→ EXTRACTED DATA
---------------

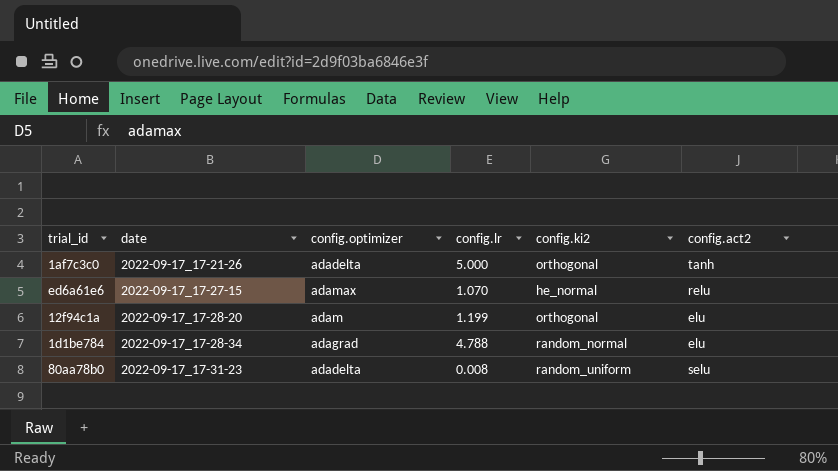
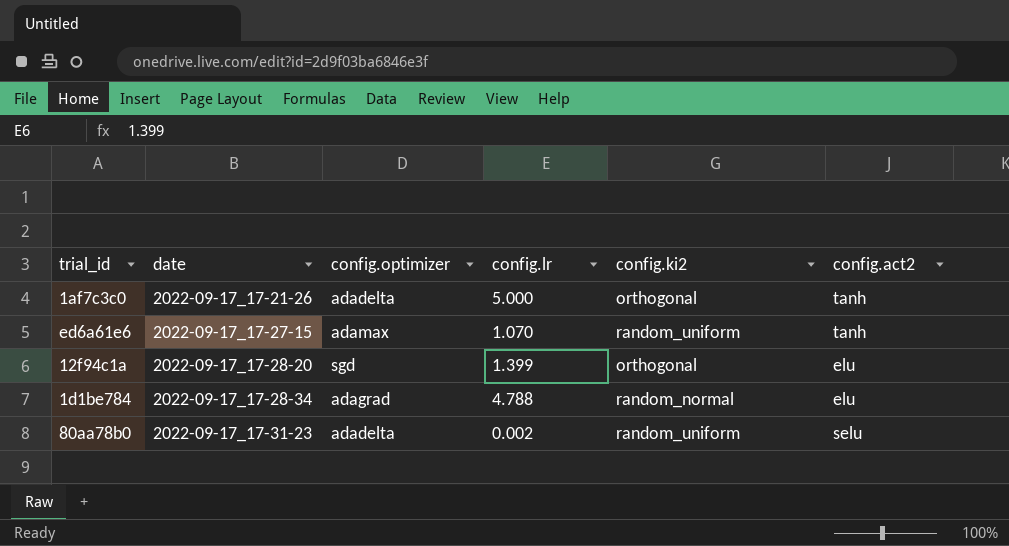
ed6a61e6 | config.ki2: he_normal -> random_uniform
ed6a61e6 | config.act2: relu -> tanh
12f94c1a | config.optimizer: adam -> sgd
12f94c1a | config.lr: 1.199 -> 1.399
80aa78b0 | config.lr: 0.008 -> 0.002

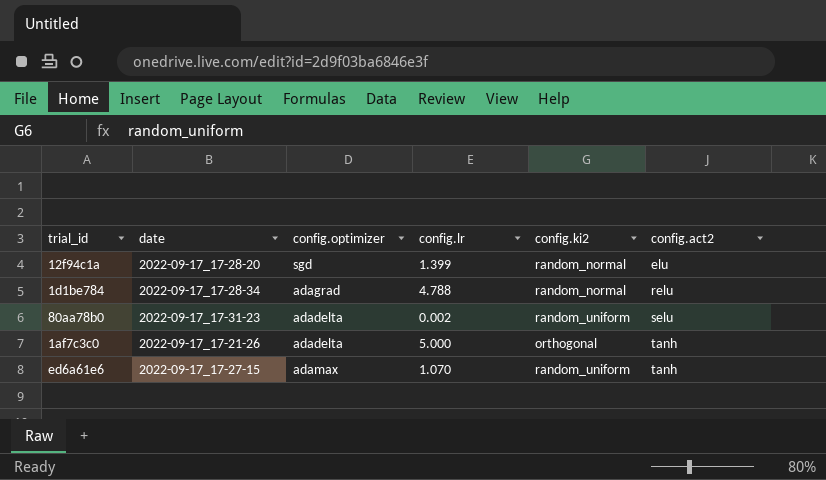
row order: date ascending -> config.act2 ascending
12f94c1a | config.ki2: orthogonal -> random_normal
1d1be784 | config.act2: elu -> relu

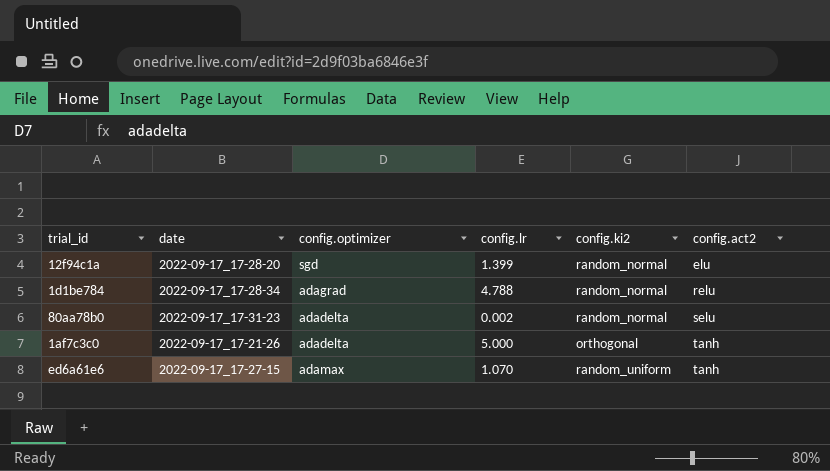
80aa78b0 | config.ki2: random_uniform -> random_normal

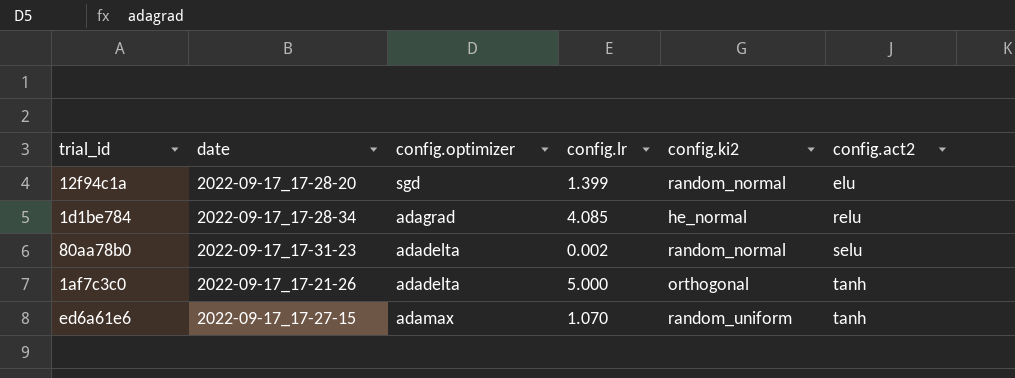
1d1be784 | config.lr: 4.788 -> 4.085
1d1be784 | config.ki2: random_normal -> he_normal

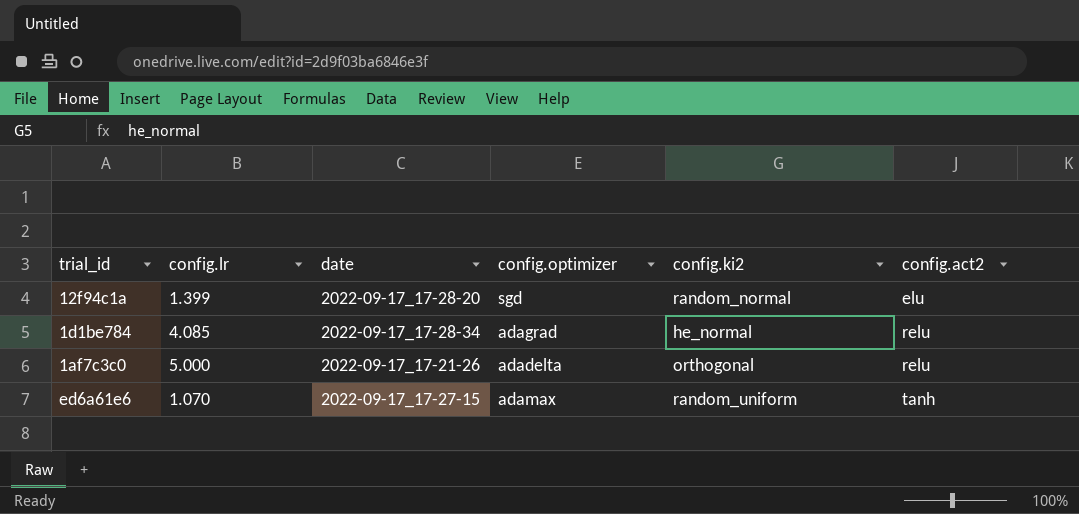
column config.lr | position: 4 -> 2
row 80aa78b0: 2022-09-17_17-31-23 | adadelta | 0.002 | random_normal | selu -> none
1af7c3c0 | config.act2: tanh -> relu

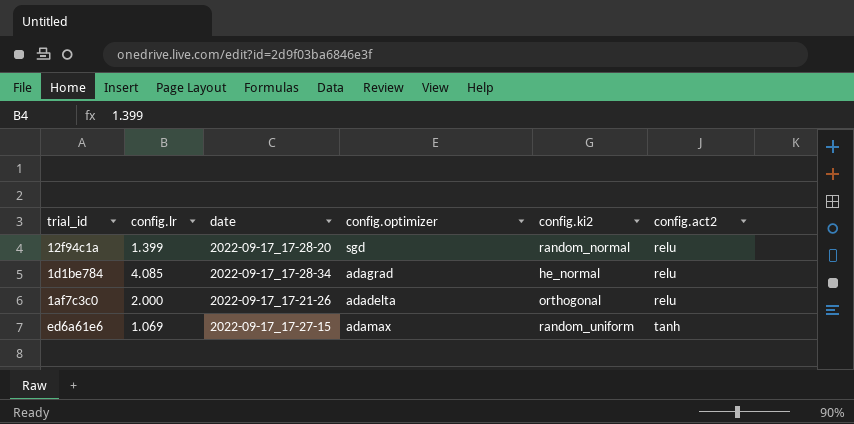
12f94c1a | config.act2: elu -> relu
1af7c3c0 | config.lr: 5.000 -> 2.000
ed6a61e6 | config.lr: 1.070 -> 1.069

---------------

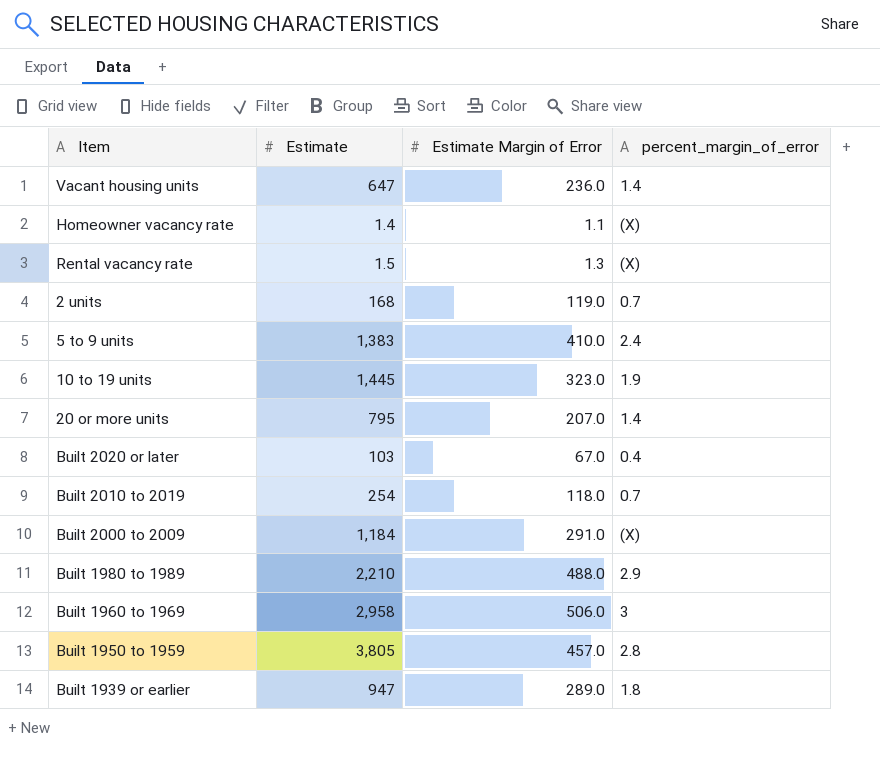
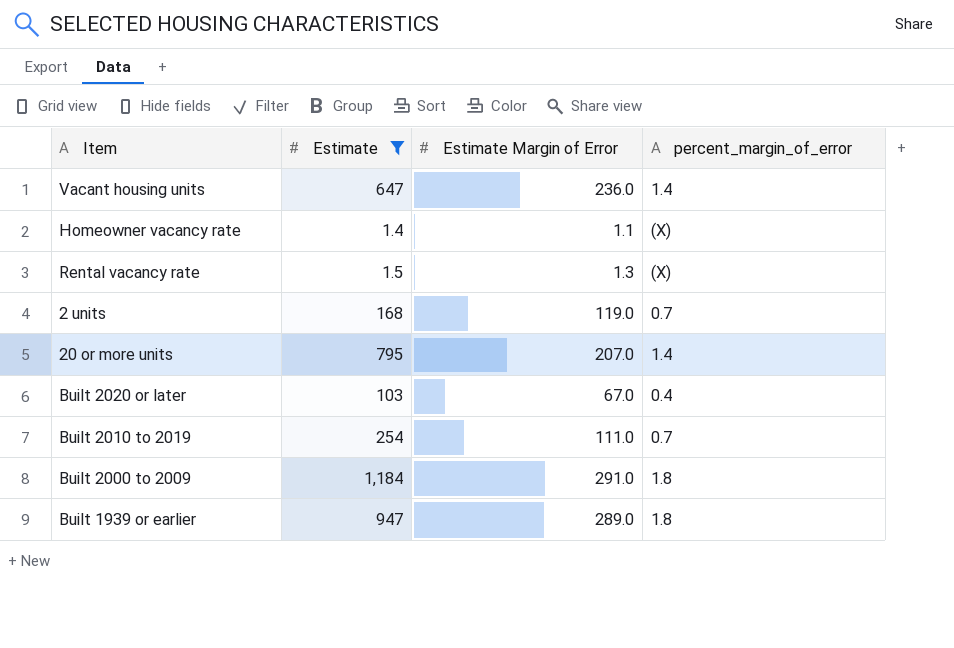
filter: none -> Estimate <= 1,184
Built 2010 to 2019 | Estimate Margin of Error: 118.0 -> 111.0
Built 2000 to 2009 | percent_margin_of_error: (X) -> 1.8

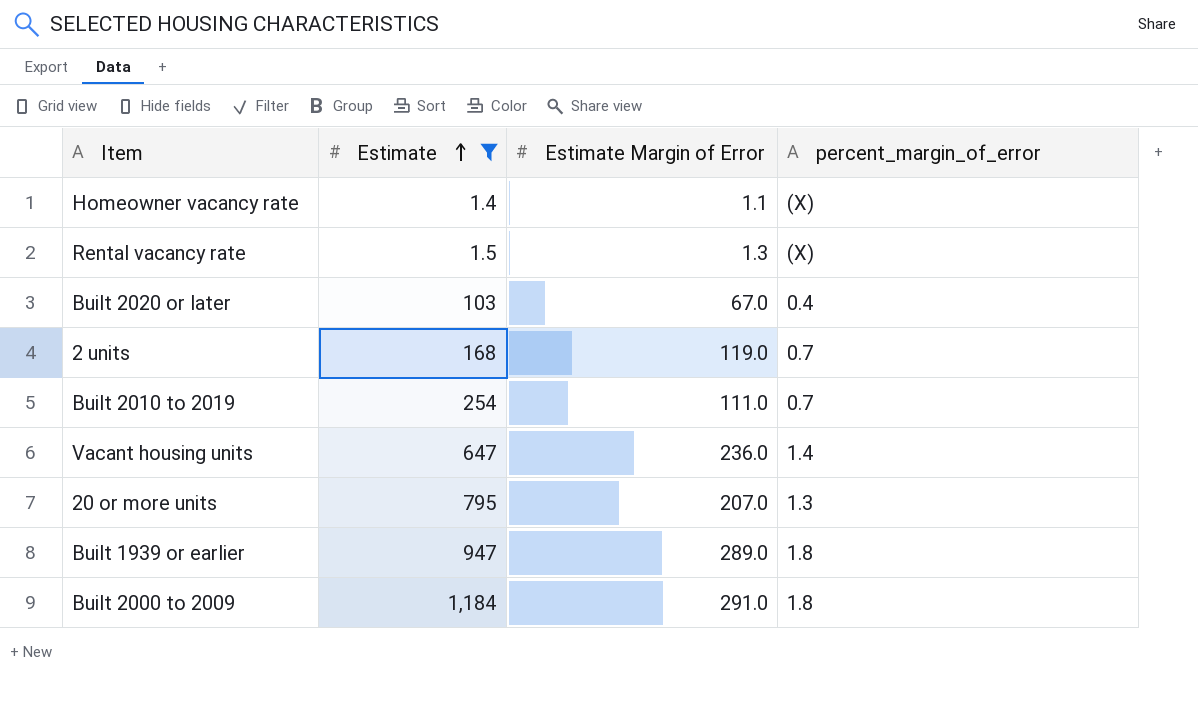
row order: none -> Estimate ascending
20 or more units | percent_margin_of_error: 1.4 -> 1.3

---------------

→ WHAT YOU NEED TO DO
Sift through the material above and copy each line that holds "Estimate".

→ SOLVED PROBLEM
filter: none -> Estimate <= 1,184
Built 2010 to 2019 | Estimate Margin of Error: 118.0 -> 111.0
row order: none -> Estimate ascending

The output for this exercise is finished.